Ini diriwayatkan oleh Ibnu al-Mundzir dari al-Awza`i. Ulama mazhab Hanafi berpendapat tentang keabsahannya dan mewajibkan mahar. Dan ini adalah pendapat az-Zuhri dan Makhul dan ats-Tsauri dan al-Laits, diriwayatkan dari Ahmad Ishaq Abu Tsaur.

Ibnu al-Qayyim rahimahullah dalam kitab Zad al-Ma’ad mengatakan, “Dalam hal ini ulama berbeda pendapat. Imam Ahmad berpendapat bahwa nikah syighar itu batil, yaitu dia menikahkan orang yang di bawah perwaliannya dengan syarat orang lain menikahkannya dengan orang yang berada di bawah perwaliannya tanpa mahar antara mereka berdua.

Jika mereka menyebutkan mahar, akadnya sah sesuai dengan penamaannya. Al-Kharaqi berkata, “Tidak sah meskipun mereka menyebutkan mahar”. Abu al-Barakat Ibnu Taimiyah dan yang lainnya dari pengikut Ahmad berkata, “Jika mereka menyebutkan mahar dan mengatakan hal itu bahwa kemaluan masing-masing mereka adalah mahar untuk yang lain maka itu tidak sah dan jika mereka tidak mengatakannya maka itu sah”.

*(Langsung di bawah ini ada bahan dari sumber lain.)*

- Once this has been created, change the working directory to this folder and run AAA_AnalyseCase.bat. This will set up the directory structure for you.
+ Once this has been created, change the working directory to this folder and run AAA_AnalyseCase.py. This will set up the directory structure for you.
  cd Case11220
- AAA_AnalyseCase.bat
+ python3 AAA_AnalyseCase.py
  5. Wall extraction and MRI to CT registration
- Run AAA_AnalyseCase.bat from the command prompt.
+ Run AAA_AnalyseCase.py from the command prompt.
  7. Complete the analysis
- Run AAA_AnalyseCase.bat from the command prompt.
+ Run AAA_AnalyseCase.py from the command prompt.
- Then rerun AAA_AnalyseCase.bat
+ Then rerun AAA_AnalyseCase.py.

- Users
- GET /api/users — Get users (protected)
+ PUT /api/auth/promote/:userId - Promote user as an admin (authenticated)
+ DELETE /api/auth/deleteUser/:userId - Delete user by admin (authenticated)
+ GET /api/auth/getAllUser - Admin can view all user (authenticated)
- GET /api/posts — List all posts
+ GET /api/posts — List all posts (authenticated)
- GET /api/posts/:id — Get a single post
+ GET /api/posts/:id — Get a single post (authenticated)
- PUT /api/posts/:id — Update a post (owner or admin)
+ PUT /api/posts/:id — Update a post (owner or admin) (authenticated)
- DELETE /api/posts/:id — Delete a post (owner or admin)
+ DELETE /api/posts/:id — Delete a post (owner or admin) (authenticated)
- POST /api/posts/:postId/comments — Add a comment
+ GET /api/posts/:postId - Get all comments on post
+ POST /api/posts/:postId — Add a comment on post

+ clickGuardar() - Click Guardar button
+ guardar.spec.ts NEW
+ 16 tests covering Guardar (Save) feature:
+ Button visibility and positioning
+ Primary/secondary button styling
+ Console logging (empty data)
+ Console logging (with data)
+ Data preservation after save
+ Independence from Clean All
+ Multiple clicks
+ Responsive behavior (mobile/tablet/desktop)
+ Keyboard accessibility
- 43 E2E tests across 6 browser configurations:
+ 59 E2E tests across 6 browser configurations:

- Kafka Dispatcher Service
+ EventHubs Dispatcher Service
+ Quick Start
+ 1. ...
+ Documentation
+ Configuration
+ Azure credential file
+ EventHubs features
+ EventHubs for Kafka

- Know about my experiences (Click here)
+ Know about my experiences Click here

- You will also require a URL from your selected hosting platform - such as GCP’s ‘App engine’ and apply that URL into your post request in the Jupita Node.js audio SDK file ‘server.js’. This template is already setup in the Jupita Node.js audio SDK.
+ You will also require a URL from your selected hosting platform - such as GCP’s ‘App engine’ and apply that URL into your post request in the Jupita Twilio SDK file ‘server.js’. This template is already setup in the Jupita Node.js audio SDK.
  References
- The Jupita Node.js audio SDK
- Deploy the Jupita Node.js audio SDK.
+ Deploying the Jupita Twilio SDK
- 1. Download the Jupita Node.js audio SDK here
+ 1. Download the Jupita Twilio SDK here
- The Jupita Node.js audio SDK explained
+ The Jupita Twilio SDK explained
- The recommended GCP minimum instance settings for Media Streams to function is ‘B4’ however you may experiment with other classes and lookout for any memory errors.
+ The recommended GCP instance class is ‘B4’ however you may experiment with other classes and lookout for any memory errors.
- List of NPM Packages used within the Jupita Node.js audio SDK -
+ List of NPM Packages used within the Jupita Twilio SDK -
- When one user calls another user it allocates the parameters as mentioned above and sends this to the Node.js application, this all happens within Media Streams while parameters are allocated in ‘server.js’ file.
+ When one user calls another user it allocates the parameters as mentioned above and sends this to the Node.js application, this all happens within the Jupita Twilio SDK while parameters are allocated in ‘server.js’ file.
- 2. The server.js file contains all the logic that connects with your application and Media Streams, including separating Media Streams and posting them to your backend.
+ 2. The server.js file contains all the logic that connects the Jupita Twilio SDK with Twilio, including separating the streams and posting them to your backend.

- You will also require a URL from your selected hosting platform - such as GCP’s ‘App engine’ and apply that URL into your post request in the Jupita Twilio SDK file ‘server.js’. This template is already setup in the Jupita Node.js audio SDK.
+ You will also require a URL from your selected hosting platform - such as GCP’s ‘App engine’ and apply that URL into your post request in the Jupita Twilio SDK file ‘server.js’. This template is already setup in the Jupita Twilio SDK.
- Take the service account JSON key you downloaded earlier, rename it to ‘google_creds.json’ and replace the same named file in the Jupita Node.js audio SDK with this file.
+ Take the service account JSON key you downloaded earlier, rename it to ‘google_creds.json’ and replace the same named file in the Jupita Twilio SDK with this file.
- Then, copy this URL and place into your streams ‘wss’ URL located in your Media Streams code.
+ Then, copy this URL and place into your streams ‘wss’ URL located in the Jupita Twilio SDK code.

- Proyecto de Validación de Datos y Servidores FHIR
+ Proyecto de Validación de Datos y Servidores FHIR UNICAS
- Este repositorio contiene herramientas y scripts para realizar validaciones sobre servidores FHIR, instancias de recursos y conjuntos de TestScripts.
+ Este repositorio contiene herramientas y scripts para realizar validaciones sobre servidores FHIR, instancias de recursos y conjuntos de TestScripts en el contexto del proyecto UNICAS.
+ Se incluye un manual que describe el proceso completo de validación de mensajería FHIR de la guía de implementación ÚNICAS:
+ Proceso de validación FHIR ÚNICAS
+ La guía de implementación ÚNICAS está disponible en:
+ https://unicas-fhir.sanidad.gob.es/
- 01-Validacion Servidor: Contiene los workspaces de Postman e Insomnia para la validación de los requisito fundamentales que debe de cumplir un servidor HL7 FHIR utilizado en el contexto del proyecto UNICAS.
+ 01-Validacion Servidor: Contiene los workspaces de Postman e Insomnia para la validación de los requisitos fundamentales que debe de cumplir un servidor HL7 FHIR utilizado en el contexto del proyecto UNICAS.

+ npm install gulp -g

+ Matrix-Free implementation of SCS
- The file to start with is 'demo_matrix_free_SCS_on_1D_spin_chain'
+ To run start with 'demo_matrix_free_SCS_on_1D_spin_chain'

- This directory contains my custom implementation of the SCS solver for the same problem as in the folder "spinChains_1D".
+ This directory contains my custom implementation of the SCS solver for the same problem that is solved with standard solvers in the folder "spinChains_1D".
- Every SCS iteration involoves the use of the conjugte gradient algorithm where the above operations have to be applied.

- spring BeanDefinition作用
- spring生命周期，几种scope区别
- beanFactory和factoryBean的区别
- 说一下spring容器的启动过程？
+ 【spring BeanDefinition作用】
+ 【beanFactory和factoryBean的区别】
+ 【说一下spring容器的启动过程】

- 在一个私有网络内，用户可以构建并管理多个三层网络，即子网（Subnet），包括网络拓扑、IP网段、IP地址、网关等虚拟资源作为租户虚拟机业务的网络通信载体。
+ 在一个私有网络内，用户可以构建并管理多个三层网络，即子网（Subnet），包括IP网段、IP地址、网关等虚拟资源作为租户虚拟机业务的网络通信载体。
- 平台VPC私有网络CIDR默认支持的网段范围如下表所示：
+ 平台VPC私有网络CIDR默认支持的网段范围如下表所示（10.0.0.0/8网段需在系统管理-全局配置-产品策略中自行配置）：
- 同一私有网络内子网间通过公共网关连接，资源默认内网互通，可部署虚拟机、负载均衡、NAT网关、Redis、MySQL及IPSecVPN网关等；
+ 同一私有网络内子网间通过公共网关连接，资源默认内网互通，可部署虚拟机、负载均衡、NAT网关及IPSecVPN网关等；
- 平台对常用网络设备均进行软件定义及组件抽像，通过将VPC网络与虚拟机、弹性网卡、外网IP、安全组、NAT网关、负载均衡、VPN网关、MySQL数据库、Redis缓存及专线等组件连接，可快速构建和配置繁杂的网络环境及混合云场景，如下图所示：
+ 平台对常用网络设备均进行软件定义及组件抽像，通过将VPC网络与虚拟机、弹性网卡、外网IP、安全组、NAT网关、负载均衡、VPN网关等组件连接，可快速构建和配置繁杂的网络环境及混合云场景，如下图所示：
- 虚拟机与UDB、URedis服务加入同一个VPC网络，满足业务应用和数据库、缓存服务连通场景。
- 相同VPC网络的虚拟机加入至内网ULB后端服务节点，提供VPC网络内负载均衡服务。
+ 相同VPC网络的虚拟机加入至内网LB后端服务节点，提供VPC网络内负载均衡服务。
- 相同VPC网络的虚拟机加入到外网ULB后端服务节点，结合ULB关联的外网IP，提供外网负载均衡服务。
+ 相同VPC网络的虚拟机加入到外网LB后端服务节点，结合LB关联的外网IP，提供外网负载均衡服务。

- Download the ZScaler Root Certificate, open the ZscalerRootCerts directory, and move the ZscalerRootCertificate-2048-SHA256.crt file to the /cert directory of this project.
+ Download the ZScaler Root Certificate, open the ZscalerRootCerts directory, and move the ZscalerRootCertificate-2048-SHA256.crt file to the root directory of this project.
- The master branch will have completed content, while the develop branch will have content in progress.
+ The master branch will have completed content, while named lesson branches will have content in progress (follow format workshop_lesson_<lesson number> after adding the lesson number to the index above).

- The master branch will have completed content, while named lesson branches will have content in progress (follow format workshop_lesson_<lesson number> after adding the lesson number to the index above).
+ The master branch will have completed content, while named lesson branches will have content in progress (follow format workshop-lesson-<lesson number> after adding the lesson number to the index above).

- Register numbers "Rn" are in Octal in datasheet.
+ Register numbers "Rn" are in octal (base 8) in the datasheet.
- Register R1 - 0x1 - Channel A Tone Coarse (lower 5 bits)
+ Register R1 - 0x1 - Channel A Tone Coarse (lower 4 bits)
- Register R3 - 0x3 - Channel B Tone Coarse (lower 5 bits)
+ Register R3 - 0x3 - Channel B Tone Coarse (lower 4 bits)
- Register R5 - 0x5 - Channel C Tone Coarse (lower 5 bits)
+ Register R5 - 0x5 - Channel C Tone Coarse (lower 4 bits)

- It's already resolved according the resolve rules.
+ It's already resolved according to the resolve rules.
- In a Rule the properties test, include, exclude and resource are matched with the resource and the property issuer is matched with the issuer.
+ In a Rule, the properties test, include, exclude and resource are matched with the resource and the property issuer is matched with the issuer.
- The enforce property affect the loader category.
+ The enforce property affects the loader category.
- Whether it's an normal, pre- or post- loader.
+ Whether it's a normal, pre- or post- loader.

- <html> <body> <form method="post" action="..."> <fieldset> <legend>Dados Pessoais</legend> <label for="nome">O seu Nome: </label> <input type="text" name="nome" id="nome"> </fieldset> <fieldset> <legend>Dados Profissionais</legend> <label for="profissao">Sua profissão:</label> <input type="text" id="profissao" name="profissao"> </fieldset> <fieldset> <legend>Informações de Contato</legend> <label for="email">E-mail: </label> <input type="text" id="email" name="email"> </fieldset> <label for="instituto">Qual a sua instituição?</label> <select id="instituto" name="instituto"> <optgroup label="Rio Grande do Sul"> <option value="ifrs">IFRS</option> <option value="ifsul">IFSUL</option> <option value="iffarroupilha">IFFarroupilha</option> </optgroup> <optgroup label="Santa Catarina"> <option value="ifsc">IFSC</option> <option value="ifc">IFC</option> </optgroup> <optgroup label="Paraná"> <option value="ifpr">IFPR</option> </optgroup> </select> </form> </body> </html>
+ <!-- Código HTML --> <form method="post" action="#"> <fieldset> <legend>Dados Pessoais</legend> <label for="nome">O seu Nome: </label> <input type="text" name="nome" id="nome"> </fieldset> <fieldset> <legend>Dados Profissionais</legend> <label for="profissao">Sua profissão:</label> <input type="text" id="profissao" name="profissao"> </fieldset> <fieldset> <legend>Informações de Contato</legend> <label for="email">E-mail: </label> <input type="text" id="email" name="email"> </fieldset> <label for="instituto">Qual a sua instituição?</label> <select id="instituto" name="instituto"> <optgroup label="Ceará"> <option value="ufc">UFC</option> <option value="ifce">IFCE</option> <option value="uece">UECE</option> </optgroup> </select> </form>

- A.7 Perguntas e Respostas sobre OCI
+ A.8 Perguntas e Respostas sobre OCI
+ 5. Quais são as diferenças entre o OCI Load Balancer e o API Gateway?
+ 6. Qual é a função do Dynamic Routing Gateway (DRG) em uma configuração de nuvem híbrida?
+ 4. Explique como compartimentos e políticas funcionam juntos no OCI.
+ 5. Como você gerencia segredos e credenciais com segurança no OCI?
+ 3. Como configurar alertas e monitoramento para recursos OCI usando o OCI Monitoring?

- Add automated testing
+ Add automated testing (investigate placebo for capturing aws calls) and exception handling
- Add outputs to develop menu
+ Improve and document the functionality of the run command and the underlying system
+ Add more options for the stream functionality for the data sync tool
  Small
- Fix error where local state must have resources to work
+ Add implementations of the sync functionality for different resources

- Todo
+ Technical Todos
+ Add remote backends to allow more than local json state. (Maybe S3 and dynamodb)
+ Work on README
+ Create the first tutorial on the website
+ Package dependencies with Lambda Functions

Dan dia berkata dalam kitab al-Muharrar: “Siapa yang menikahkan orang yang berada di bawah perwaliannya dengan orang lain dengan syarat orang lain tadi menikahkannya dengan orang yang berada di bawah perwaliannya tanpa mahar maka akadnya tidak sah dan ini yang disebut sebagai nikah syighar.

Dan jika mereka menyebutkan mahar maka akadnya sah sesuai dengan yang dinamakan”. Al-Kharaqi berkata, “Pada dasarnya tidak sah”. Dikatakan, “Jika dia berkata dalam hal ini bahwa kemaluan masing-masing menjadi mahar untuk yang lain, maka itu tidak sah dan jika tidak dikatakan seperti itu, maka ia sah dan inilah yang paling benar”.

Melihat adanya perbedaan dalam masalah ini maka yang paling kuat menurut kami, pernikahan syighar yang nyata dan tidak ada perselisihan pendapat adalah yang berbentuk “Salah seorang tidak ada maharnya. Sebagai mahar, adalah masing-masing mengandalkan kemaluannya atau ada mahar sebagai tipuan”.

Hukum pernikahan seperti ini batal maka akadnya dibatalkan baik sebelum bercampur maupun setelahnya. Syariat Islam datang mengharamkan nikah syighar karena ada unsur bermain-main dengan tanggung jawab sebagai wali dan tuntutan kepadanya untuk memberi nasehat dan membantu dalam memilihkan seorang baginya yang dapat membahagiakannya di kehidupan dunia dan akhirat.

Seorang wali mestinya memperlakukan orang yang berada di bawah perwaliannya bertujuan untuk kebaikan, penuh perhatian dan memberikan bimbingan bukan untuk kepentingan pemuasan syahwat, ingin menguasai dan menyia-nyiakannya. Orang yang berada dalam perwaliannya itu tidaklah sama posisinya dengan budaknya atau hewan peliharaannya ataupun hak miliknya yang bisa digunakan semaunya saja.

Orang itu adalah amanah di pundaknya, dan dia berkewajiban untuk menikahkannya dengan lelaki yang sepadan dan dengan mahar yang layak. Setiap pemimpin bertanggung jawab terhadap yang dipimpinnya.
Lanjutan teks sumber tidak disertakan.